MATERIAL FOR THIS TASK
= Beginning of Section =
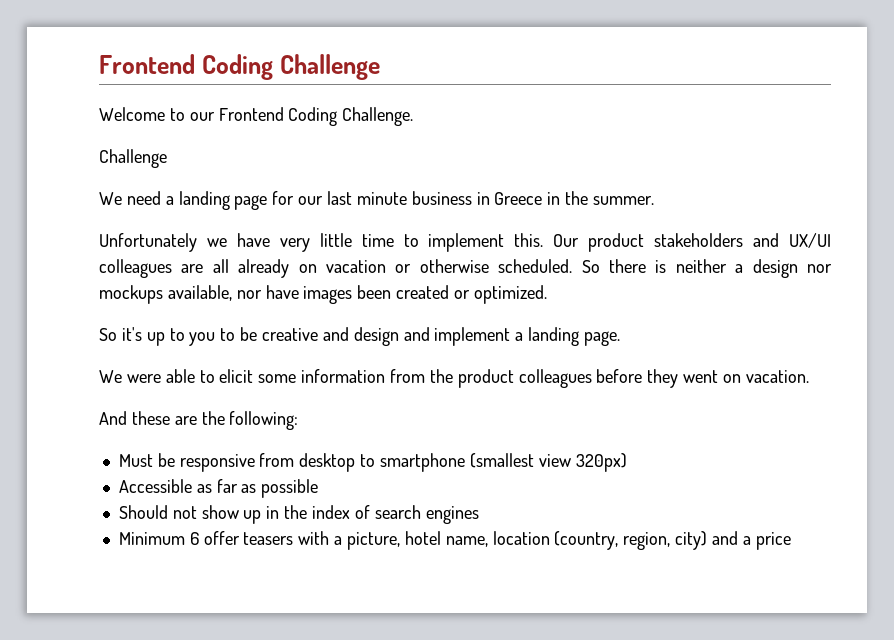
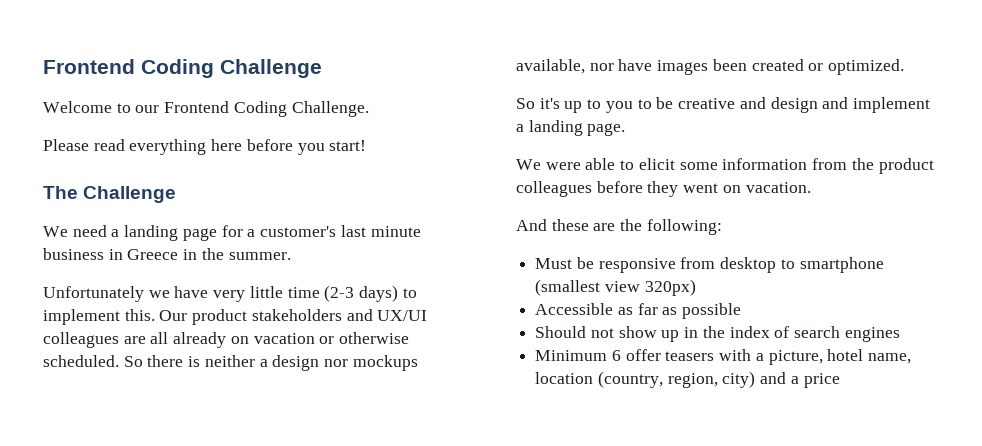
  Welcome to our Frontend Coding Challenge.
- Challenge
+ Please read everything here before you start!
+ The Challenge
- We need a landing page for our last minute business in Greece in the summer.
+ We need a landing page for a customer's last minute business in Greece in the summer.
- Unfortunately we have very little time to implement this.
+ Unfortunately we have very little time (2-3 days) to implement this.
= End of Section =
= Beginning of Section =
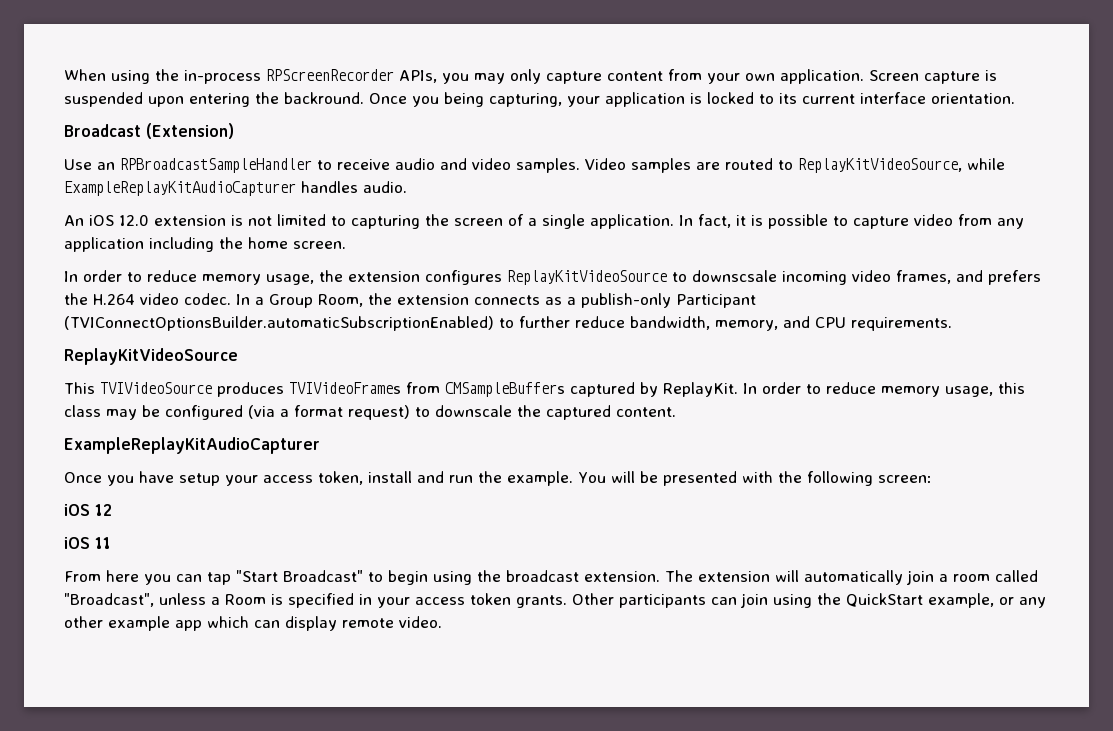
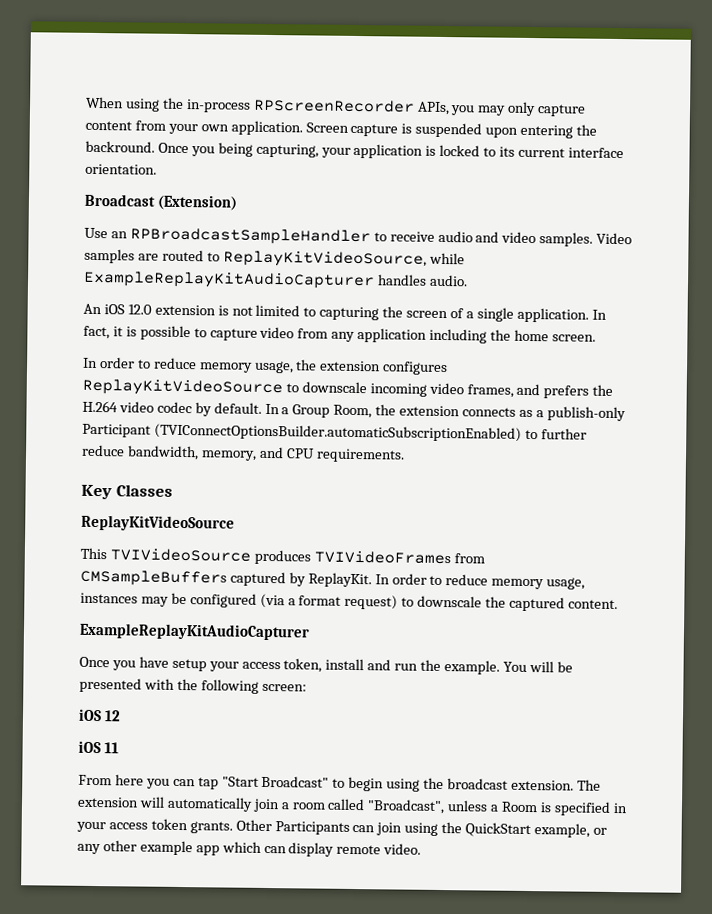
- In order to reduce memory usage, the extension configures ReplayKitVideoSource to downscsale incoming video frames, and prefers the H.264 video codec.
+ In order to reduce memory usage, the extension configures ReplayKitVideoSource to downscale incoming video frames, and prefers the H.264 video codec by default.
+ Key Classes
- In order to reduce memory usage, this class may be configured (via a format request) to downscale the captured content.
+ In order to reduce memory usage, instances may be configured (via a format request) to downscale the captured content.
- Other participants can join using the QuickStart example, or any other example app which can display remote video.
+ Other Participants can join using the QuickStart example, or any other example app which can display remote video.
= End of Section =
= Beginning of Section =
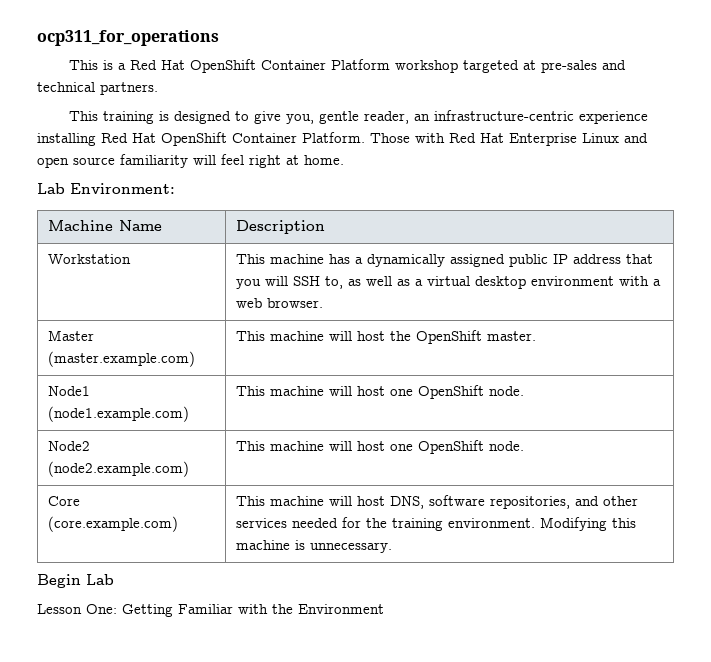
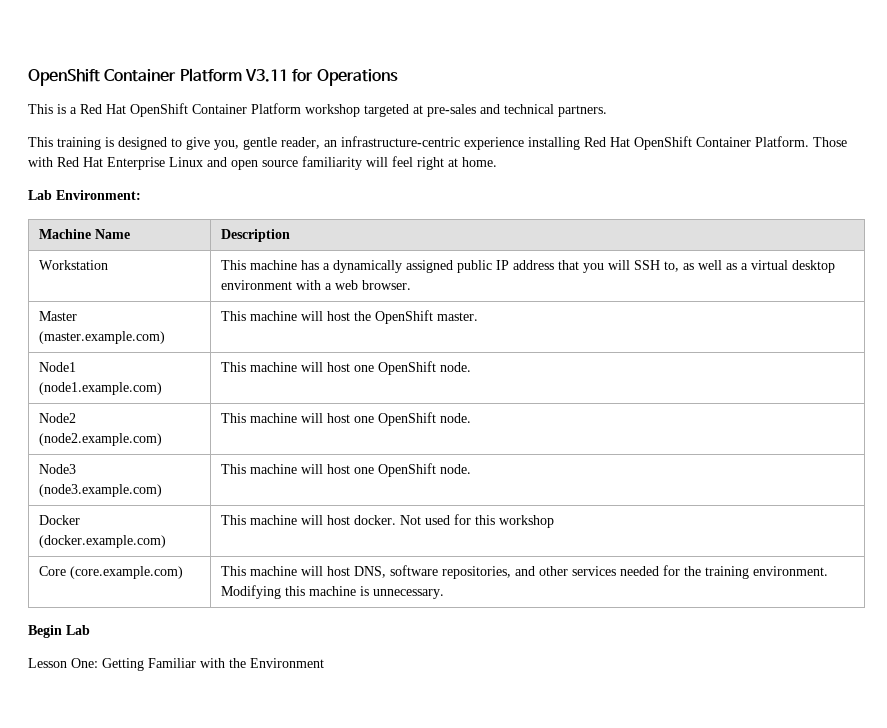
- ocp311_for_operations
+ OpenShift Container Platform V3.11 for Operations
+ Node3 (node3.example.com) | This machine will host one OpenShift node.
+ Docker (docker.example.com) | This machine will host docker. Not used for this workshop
= End of Section =
Where the listing above has a line with "Welcome to our Frontend Coding Challenge.", start there, and output every line exactly through the line with "days) to implement this.", which is also included.

THE ANSWER
  Welcome to our Frontend Coding Challenge.
- Challenge
+ Please read everything here before you start!
+ The Challenge
- We need a landing page for our last minute business in Greece in the summer.
+ We need a landing page for a customer's last minute business in Greece in the summer.
- Unfortunately we have very little time to implement this.
+ Unfortunately we have very little time (2-3 days) to implement this.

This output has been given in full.